Molecular Biology of the Cell ◽

10.1091/mbc.e05-06-0565 ◽

2006 ◽

Vol 17 (1) ◽

pp. 178-191 ◽

Cited By ~ 41

Author(s):

Jeffrey K. Moore ◽

Sonia D'Silva ◽

Rita K. Miller

Keyword(s):

Saccharomyces Cerevisiae ◽

Binding Site ◽

Mitotic Spindle ◽

Phosphorylation Site ◽

Spindle Pole Body ◽

Spindle Pole ◽

Basic Domain ◽

Pole Body ◽

Two Hybrid ◽

Insight Into

Accurate positioning of the mitotic spindle in Saccharomyces cerevisiae is coordinated with the asymmetry of the two poles and requires the microtubule-to-actin linker Kar9p.
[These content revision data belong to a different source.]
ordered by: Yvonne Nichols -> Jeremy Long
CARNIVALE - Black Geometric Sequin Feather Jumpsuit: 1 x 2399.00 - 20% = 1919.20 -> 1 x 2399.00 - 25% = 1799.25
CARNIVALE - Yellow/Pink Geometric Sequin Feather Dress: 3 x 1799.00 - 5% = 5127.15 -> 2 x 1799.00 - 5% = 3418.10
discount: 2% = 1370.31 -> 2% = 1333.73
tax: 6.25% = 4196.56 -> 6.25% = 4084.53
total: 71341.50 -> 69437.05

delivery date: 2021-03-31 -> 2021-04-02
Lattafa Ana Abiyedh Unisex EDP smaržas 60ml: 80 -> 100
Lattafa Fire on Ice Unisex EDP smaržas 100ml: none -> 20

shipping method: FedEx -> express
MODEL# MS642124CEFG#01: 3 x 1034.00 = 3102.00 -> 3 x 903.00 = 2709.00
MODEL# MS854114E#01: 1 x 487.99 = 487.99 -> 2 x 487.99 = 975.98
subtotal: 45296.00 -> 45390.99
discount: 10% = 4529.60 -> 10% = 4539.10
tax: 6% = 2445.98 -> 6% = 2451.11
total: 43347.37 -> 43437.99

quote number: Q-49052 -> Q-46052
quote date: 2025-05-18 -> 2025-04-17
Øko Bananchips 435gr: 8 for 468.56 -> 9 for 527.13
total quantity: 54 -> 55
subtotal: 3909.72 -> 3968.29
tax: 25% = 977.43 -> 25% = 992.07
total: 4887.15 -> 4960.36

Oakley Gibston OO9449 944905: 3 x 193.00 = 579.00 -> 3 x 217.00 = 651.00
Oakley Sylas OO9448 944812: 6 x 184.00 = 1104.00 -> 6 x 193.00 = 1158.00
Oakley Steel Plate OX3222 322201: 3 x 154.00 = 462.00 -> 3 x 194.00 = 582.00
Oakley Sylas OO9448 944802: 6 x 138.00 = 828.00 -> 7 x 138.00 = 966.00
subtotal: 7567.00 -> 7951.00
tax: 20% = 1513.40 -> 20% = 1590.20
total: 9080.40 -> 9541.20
The asymmetric localization of Kar9p to one spindle pole body (SPB) and microtubule (MT) plus ends requires Cdc28p. Here, we show that the CLIP-170 homologue Bik1p binds directly to Kar9p. In the absence of Bik1p, Kar9p localization is not restricted to the daughter-bound SPB, but it is instead found on both SPBs. Kar9p is hypophosphorylated in bik1Δ mutants, and Bik1p binds to both phosphorylated and unphosphorylated isoforms of Kar9p. Furthermore, the two-hybrid interaction between full-length KAR9 and the cyclin CLB5 requires BIK1. The binding site of Clb5p on Kar9p maps to a short region within the basic domain of Kar9p that contains a conserved phosphorylation site, serine 496. Consistent with this, Kar9p is found on both SPBs in clb5Δ mutants at a frequency comparable with that seen in kar9-S496A strains. Together, these data suggest that Bik1p promotes the phosphorylation of Kar9p on serine 496, which affects its asymmetric localization to one SPB and associated cytoplasmic MTs. These findings provide further insight into a mechanism for directing centrosomal inheritance.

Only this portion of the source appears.